I have a massive data flow with Sales.
When I go to bring the data into the data set I connect to the data flow.
Then I filter the sales by year.
However it looks like it brings everything in and then filters so the query editor is not being efficient. Is there a certain way I need to do this or an advanced setting in the service or power BI desktop.
This is starting to cause a few issues
My suggestion in this case could be try building another dataflow from the existing dataflow and filter for required data that way it will be query will be folded at 2nd dataflow and then can create dataset from newly created flow.
@MK3010
Thanks but we have experienced issues with Linked entities within the power BI service. We traced some issues with data back annd found some discrepancies with the data. Additionally the development chain is long enough at the moment with dataflow -> data set -> report and as we have no source control or deployment strategy I am trying to keep code items to a minimum.
@Melissa
Will read through the advance compute engine link.

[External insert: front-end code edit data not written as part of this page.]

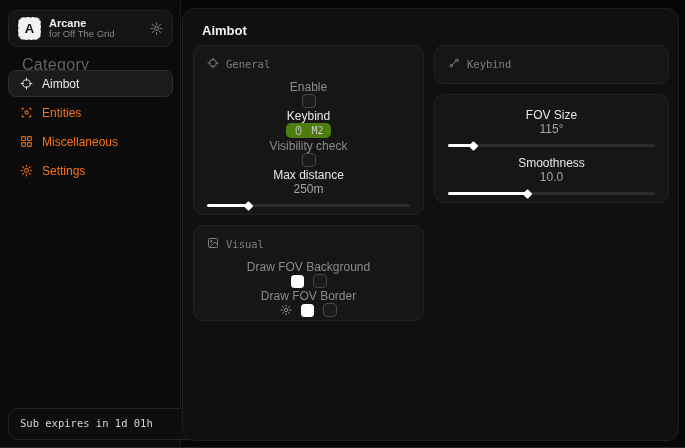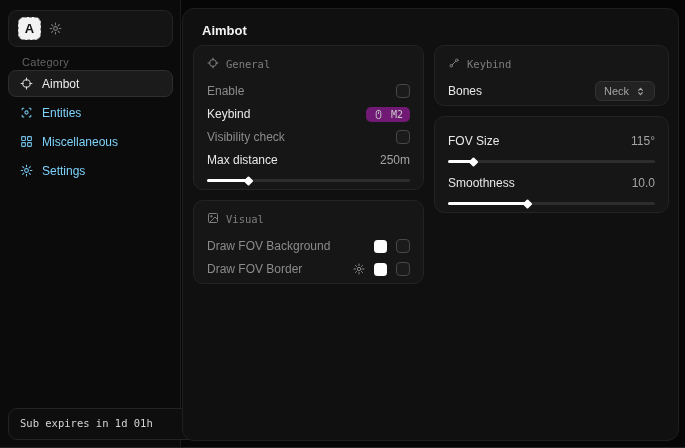--- a/index.html
+++ b/index.html
@@ -25,26 +25,26 @@
     color:#111; font-weight:bold; font-size:13px;
     display:flex; align-items:center; justify-content:center;
     border:1px dashed #999; flex:0 0 auto;
   }
   .brand-text { flex:1; line-height:1.15; }
   .brand-title { color:#f0f0f0; font-size:11px; font-weight:bold; }
   .brand-sub { color:#878787; font-size:9.5px; }
   .brand-gear { color:#7a7a7a; display:flex; }
   .category-label {
     position:absolute; left:22px; top:56px;
-    color:#636363; font-size:11px; letter-spacing:.3px;
+    color:#636363; font-size:16px; letter-spacing:.3px;
   }
   .nav { position:absolute; left:8px; top:70px; width:165px; display:flex; flex-direction:column; gap:2px; }
   .nav-item {
     height:27px; border-radius:8px; display:flex; align-items:center;
-    gap:9px; padding:0 11px; color:#7dd3fc; font-size:12px; cursor:pointer;
+    gap:9px; padding:0 11px; color:#f97316; font-size:12px; cursor:pointer;
     border:1px solid transparent;
   }
   .nav-item.active { background:#1b1b1b; border:1px solid #2e2e2e; color:#ececec; }
   .nav-icon { display:flex; color:inherit; opacity:.9; }
   .status-card {
     position:absolute; left:8px; bottom:7px; width:198px;
     border:1px solid #232323; border-radius:9px; background:#0e0e0e;
     padding:8px 11px 7px;
     font-family:"DejaVu Sans Mono", monospace;
   }
@@ -68,32 +68,33 @@
     padding:11px 13px 3px; width:100%;
   }
   .card-header {
     display:flex; align-items:center; gap:7px; margin-bottom:9px;
     color:#7e7e7e; font-family:"DejaVu Sans Mono", monospace; font-size:10.5px;
   }
   .card-header svg { flex:0 0 auto; }
   .row {
     display:flex; align-items:center; justify-content:space-between;
     min-height:22px;
+    flex-direction:column;
   }
   .row + .row { margin-top:1px; }
   .lbl { font-size:12px; }
   .lbl-bright { color:#e8e8e8; }
   .lbl-dim { color:#8b8b8b; }
   .val { color:#a3a3a3; font-size:12px; }
   .checkbox {
     width:14px; height:14px; border:1.5px solid #474747; border-radius:4px;
     background:#1b1b1b; cursor:pointer; flex:0 0 auto;
   }
   .keybind {
-    display:flex; align-items:center; gap:7px; background:#701a75;
+    display:flex; align-items:center; gap:7px; background:#4d7c0f;
     border-radius:5px; padding:2px 7px; cursor:pointer; color:#c9c9c9;
   }
   .keybind-text { font-size:10px; font-family:"DejaVu Sans Mono", monospace; }
   .ctrl-group { display:flex; align-items:center; gap:9px; }
   .row-gear { color:#8b8b8b; display:flex; cursor:pointer; }
   .swatch { width:13px; height:13px; border-radius:3.5px; cursor:pointer; }
   .select {
     display:flex; align-items:center; gap:6px; background:#222222;
     border:1px solid #323232; border-radius:6px; padding:3px 8px;
     color:#a3a3a3; font-size:11px; cursor:pointer;
@@ -108,20 +109,24 @@
 </style>
 </head>
 <body>
 
 <div class="root">
 
   <div class="sidebar">
 
     <div class="brand">
       <div class="brand-logo">A</div>
+      <div class="brand-text">
+        <div class="brand-title">Arcane</div>
+        <div class="brand-sub">for Off The Grid</div>
+      </div>
       <span class="brand-gear">
         <svg width="13" height="13" viewBox="0 0 24 24" fill="none" stroke="currentColor" stroke-width="2" stroke-linecap="round">
           <circle cx="12" cy="12" r="3.5"></circle>
           <path d="M12 2v3M12 19v3M2 12h3M19 12h3M4.9 4.9l2.1 2.1M17 17l2.1 2.1M19.1 4.9L17 7M7 17l-2.1 2.1"></path>
         </svg>
       </span>
     </div>
 
     <div class="category-label">Category</div>
 
@@ -266,31 +271,20 @@
             <span>
               <svg width="12" height="12" viewBox="0 0 24 24" fill="none" stroke="currentColor" stroke-width="2" stroke-linecap="round">
                 <circle cx="6.5" cy="17.5" r="2.5"></circle>
                   <circle cx="17.5" cy="6.5" r="2.5"></circle>
                   <path d="M8.5 15.5l7-7"></path>
               </svg>
             </span>
             <span>Keybind</span>
           </div>
 
-          <div class="row">
-            <span class="lbl lbl-bright">Bones</span>
-            <span class="select">
-              <span>Neck</span>
-              <span style="display:flex">
-                <svg width="11" height="11" viewBox="0 0 24 24" fill="none" stroke="currentColor" stroke-width="2.5" stroke-linecap="round" stroke-linejoin="round">
-                  <path d="M8 9.5L12 5l4 4.5M8 14.5l4 4.5 4-4.5"></path>
-                </svg>
-              </span>
-            </span>
-          </div>
         </div>
 
         <div class="card">
 
           <div class="row slider-row">
             <span class="lbl lbl-bright">FOV Size</span>
             <span class="val">115°</span>
           </div>
           <div class="slider">
             <div class="slider-fill" style="width: 12%;">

I notice Mathew had a lot of dataflow articles recently but must have missed this.
Thanks
E
Hi @ells, did the response provided by @Melissa and @MK3010 help you solve your query? If not, how far did you get and what kind of help you need further? If yes, kindly mark the thread as solved. Thanks!
I am trying to build an enterprise solution so there will be data flows for sales. I will have a dataflow that contains an object for each sales year -
DFSales_0 (current year) (Sourced from SQL)
DFSales_1 (previous year) (Sourced from SQL)
…
DFSales_4 (Sourced from SQL)
One data set will be taking in two years data (current and previous)
One data set will be taking in the lot
One data set will be taking in three years
At the moment each data set will bring in just what is required. This works fine.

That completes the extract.